### [Before-and-after page screenshots]
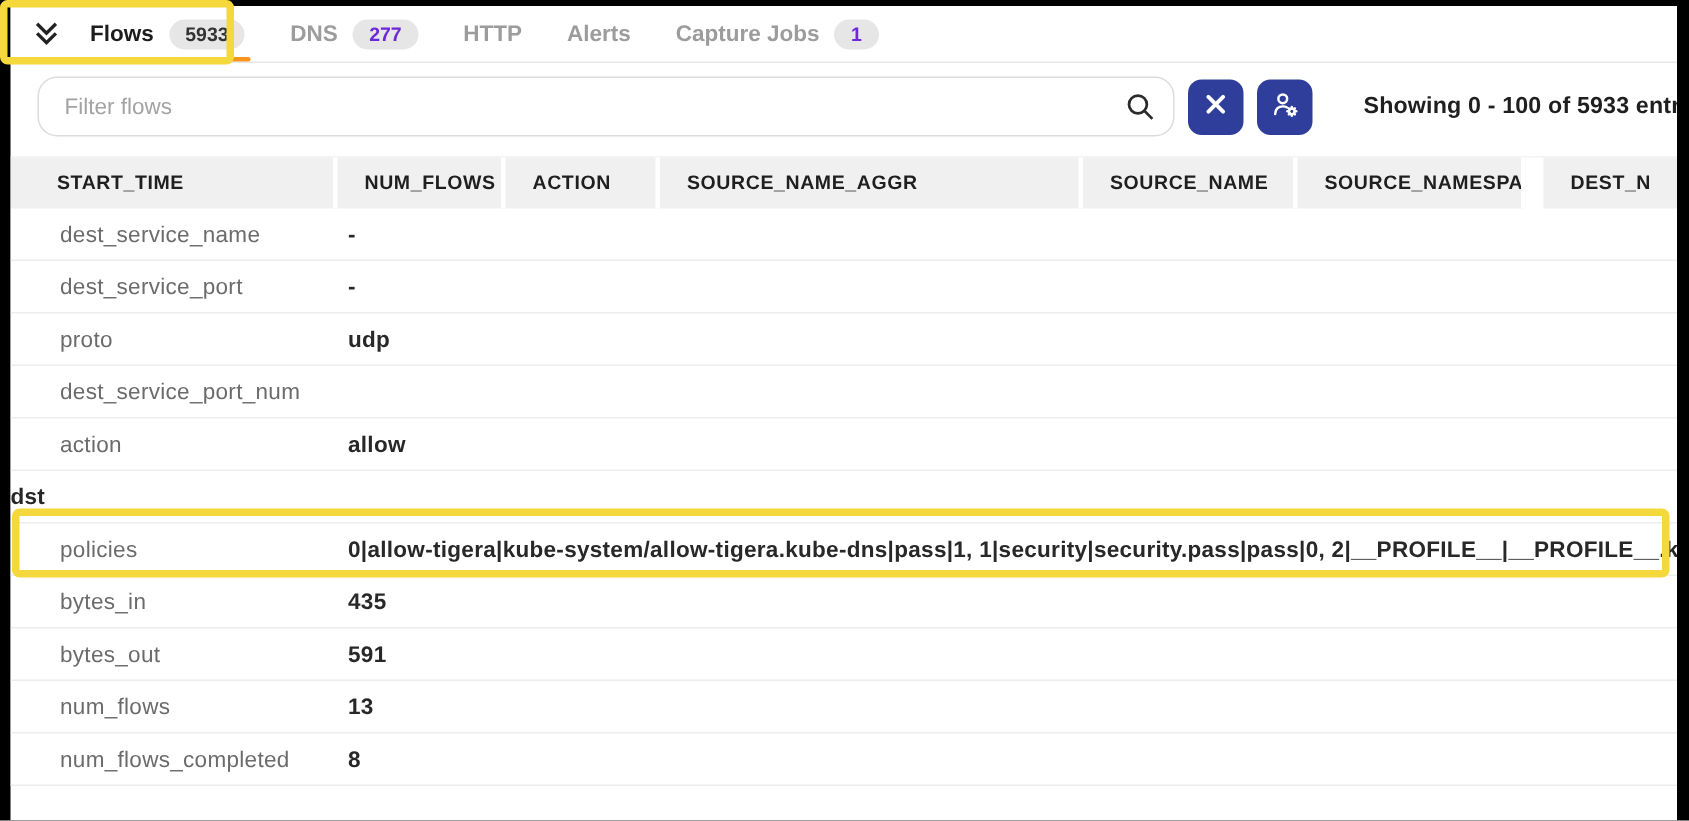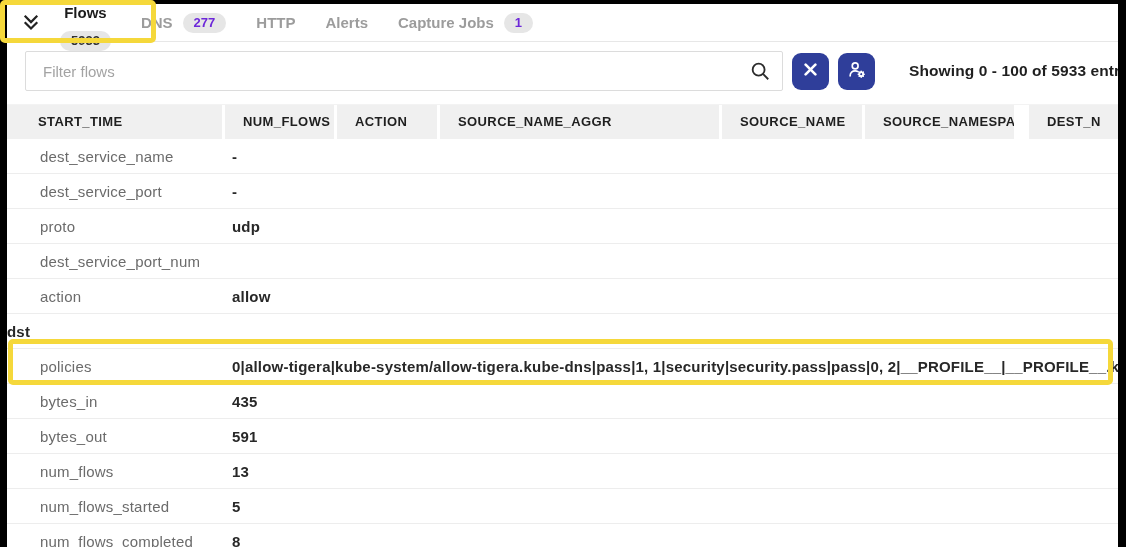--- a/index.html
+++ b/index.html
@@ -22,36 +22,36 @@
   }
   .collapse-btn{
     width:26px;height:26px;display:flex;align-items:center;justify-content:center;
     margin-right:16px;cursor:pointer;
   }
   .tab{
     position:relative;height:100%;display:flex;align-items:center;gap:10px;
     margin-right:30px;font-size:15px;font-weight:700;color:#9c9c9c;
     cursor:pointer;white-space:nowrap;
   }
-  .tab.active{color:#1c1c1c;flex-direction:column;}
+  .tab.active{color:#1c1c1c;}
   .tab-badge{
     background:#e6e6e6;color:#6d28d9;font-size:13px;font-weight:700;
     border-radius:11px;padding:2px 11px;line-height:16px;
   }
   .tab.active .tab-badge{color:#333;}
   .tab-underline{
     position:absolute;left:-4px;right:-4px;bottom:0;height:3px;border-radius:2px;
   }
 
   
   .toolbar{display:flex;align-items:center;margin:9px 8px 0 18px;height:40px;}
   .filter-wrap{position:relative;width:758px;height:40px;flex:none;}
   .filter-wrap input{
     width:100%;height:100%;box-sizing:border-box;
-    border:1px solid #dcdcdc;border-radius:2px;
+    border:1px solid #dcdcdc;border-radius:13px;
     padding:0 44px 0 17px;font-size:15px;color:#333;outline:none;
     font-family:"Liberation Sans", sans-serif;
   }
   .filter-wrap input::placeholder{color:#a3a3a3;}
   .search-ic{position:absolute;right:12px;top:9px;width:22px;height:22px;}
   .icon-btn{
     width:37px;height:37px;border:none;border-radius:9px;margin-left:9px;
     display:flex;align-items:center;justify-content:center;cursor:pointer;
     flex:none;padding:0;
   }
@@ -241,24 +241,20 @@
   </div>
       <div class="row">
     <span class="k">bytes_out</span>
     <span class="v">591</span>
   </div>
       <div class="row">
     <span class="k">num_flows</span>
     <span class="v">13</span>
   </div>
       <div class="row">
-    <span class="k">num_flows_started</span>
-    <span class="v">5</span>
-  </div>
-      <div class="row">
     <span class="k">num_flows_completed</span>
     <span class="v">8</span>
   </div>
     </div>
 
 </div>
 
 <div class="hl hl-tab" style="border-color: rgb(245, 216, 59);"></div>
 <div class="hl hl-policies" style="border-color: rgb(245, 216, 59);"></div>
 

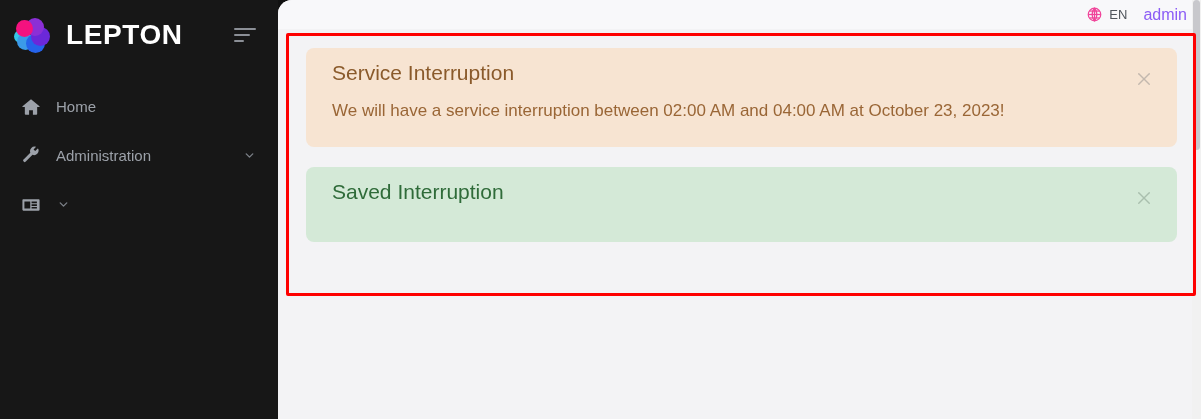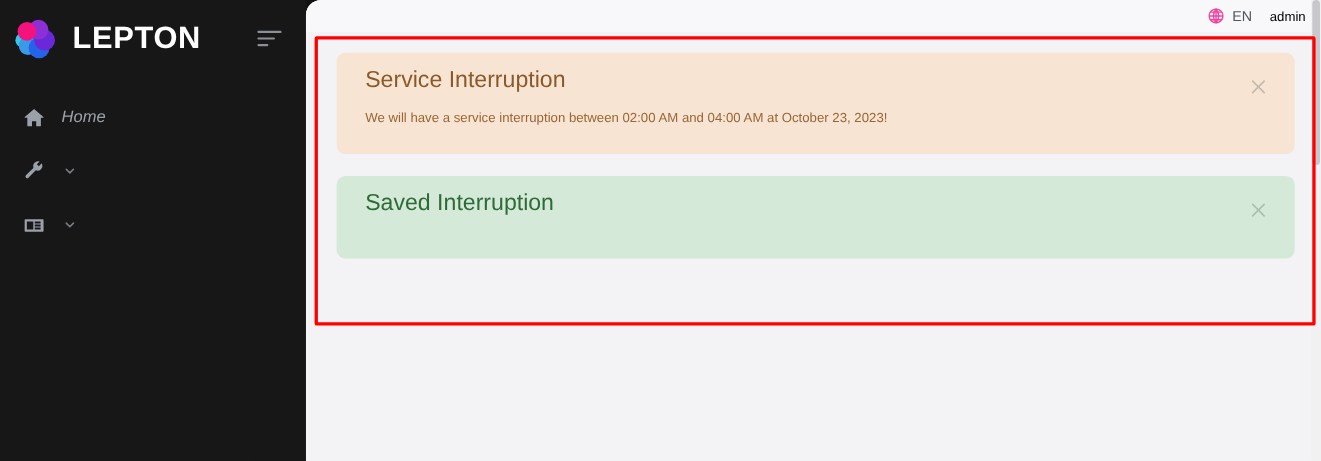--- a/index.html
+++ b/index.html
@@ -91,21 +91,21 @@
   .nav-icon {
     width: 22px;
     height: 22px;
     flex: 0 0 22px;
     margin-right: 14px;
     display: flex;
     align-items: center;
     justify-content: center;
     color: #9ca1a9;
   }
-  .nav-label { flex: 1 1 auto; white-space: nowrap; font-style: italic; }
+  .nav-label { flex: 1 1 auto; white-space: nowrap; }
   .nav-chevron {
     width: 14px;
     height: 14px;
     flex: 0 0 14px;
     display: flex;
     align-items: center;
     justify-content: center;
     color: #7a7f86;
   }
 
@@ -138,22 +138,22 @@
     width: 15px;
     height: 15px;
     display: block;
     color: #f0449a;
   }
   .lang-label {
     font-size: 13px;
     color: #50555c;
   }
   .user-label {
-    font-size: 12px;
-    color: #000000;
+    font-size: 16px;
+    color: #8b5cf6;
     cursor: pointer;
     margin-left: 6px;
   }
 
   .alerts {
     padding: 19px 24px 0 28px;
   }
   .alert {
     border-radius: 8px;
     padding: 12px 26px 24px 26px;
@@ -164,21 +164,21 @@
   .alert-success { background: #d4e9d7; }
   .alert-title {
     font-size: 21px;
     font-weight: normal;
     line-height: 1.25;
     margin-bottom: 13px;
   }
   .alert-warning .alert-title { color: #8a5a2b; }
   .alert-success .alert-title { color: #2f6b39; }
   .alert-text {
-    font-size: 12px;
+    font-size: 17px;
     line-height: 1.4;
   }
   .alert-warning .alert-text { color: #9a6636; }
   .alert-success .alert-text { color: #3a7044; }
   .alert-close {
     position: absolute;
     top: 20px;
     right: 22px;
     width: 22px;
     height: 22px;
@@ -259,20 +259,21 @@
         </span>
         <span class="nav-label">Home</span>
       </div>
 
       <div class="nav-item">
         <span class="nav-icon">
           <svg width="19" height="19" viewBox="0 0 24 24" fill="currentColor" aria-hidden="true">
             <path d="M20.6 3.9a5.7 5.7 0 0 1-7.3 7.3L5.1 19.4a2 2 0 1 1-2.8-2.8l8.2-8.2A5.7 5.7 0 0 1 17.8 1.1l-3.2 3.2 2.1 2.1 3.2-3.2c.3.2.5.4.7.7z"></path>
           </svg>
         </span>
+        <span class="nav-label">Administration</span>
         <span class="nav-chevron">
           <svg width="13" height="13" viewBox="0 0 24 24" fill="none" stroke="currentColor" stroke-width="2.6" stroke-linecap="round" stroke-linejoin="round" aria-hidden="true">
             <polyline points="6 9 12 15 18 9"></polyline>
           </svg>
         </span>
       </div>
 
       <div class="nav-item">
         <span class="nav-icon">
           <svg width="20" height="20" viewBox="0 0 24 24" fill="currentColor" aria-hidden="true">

### [Your task]
Exactly as they stand, the entries must be written out again, pictures excluded.

### [Result for this exercise]
--- a/index.html
+++ b/index.html
@@ -22,36 +22,36 @@
   }
   .collapse-btn{
     width:26px;height:26px;display:flex;align-items:center;justify-content:center;
     margin-right:16px;cursor:pointer;
   }
   .tab{
     position:relative;height:100%;display:flex;align-items:center;gap:10px;
     margin-right:30px;font-size:15px;font-weight:700;color:#9c9c9c;
     cursor:pointer;white-space:nowrap;
   }
-  .tab.active{color:#1c1c1c;flex-direction:column;}
+  .tab.active{color:#1c1c1c;}
   .tab-badge{
     background:#e6e6e6;color:#6d28d9;font-size:13px;font-weight:700;
     border-radius:11px;padding:2px 11px;line-height:16px;
   }
   .tab.active .tab-badge{color:#333;}
   .tab-underline{
     position:absolute;left:-4px;right:-4px;bottom:0;height:3px;border-radius:2px;
   }
 
   
   .toolbar{display:flex;align-items:center;margin:9px 8px 0 18px;height:40px;}
   .filter-wrap{position:relative;width:758px;height:40px;flex:none;}
   .filter-wrap input{
     width:100%;height:100%;box-sizing:border-box;
-    border:1px solid #dcdcdc;border-radius:2px;
+    border:1px solid #dcdcdc;border-radius:13px;
     padding:0 44px 0 17px;font-size:15px;color:#333;outline:none;
     font-family:"Liberation Sans", sans-serif;
   }
   .filter-wrap input::placeholder{color:#a3a3a3;}
   .search-ic{position:absolute;right:12px;top:9px;width:22px;height:22px;}
   .icon-btn{
     width:37px;height:37px;border:none;border-radius:9px;margin-left:9px;
     display:flex;align-items:center;justify-content:center;cursor:pointer;
     flex:none;padding:0;
   }
@@ -241,24 +241,20 @@
   </div>
       <div class="row">
     <span class="k">bytes_out</span>
     <span class="v">591</span>
   </div>
       <div class="row">
     <span class="k">num_flows</span>
     <span class="v">13</span>
   </div>
       <div class="row">
-    <span class="k">num_flows_started</span>
-    <span class="v">5</span>
-  </div>
-      <div class="row">
     <span class="k">num_flows_completed</span>
     <span class="v">8</span>
   </div>
     </div>
 
 </div>
 
 <div class="hl hl-tab" style="border-color: rgb(245, 216, 59);"></div>
 <div class="hl hl-policies" style="border-color: rgb(245, 216, 59);"></div>
 

--- a/index.html
+++ b/index.html
@@ -91,21 +91,21 @@
   .nav-icon {
     width: 22px;
     height: 22px;
     flex: 0 0 22px;
     margin-right: 14px;
     display: flex;
     align-items: center;
     justify-content: center;
     color: #9ca1a9;
   }
-  .nav-label { flex: 1 1 auto; white-space: nowrap; font-style: italic; }
+  .nav-label { flex: 1 1 auto; white-space: nowrap; }
   .nav-chevron {
     width: 14px;
     height: 14px;
     flex: 0 0 14px;
     display: flex;
     align-items: center;
     justify-content: center;
     color: #7a7f86;
   }
 
@@ -138,22 +138,22 @@
     width: 15px;
     height: 15px;
     display: block;
     color: #f0449a;
   }
   .lang-label {
     font-size: 13px;
     color: #50555c;
   }
   .user-label {
-    font-size: 12px;
-    color: #000000;
+    font-size: 16px;
+    color: #8b5cf6;
     cursor: pointer;
     margin-left: 6px;
   }
 
   .alerts {
     padding: 19px 24px 0 28px;
   }
   .alert {
     border-radius: 8px;
     padding: 12px 26px 24px 26px;
@@ -164,21 +164,21 @@
   .alert-success { background: #d4e9d7; }
   .alert-title {
     font-size: 21px;
     font-weight: normal;
     line-height: 1.25;
     margin-bottom: 13px;
   }
   .alert-warning .alert-title { color: #8a5a2b; }
   .alert-success .alert-title { color: #2f6b39; }
   .alert-text {
-    font-size: 12px;
+    font-size: 17px;
     line-height: 1.4;
   }
   .alert-warning .alert-text { color: #9a6636; }
   .alert-success .alert-text { color: #3a7044; }
   .alert-close {
     position: absolute;
     top: 20px;
     right: 22px;
     width: 22px;
     height: 22px;
@@ -259,20 +259,21 @@
         </span>
         <span class="nav-label">Home</span>
       </div>
 
       <div class="nav-item">
         <span class="nav-icon">
           <svg width="19" height="19" viewBox="0 0 24 24" fill="currentColor" aria-hidden="true">
             <path d="M20.6 3.9a5.7 5.7 0 0 1-7.3 7.3L5.1 19.4a2 2 0 1 1-2.8-2.8l8.2-8.2A5.7 5.7 0 0 1 17.8 1.1l-3.2 3.2 2.1 2.1 3.2-3.2c.3.2.5.4.7.7z"></path>
           </svg>
         </span>
+        <span class="nav-label">Administration</span>
         <span class="nav-chevron">
           <svg width="13" height="13" viewBox="0 0 24 24" fill="none" stroke="currentColor" stroke-width="2.6" stroke-linecap="round" stroke-linejoin="round" aria-hidden="true">
             <polyline points="6 9 12 15 18 9"></polyline>
           </svg>
         </span>
       </div>
 
       <div class="nav-item">
         <span class="nav-icon">
           <svg width="20" height="20" viewBox="0 0 24 24" fill="currentColor" aria-hidden="true">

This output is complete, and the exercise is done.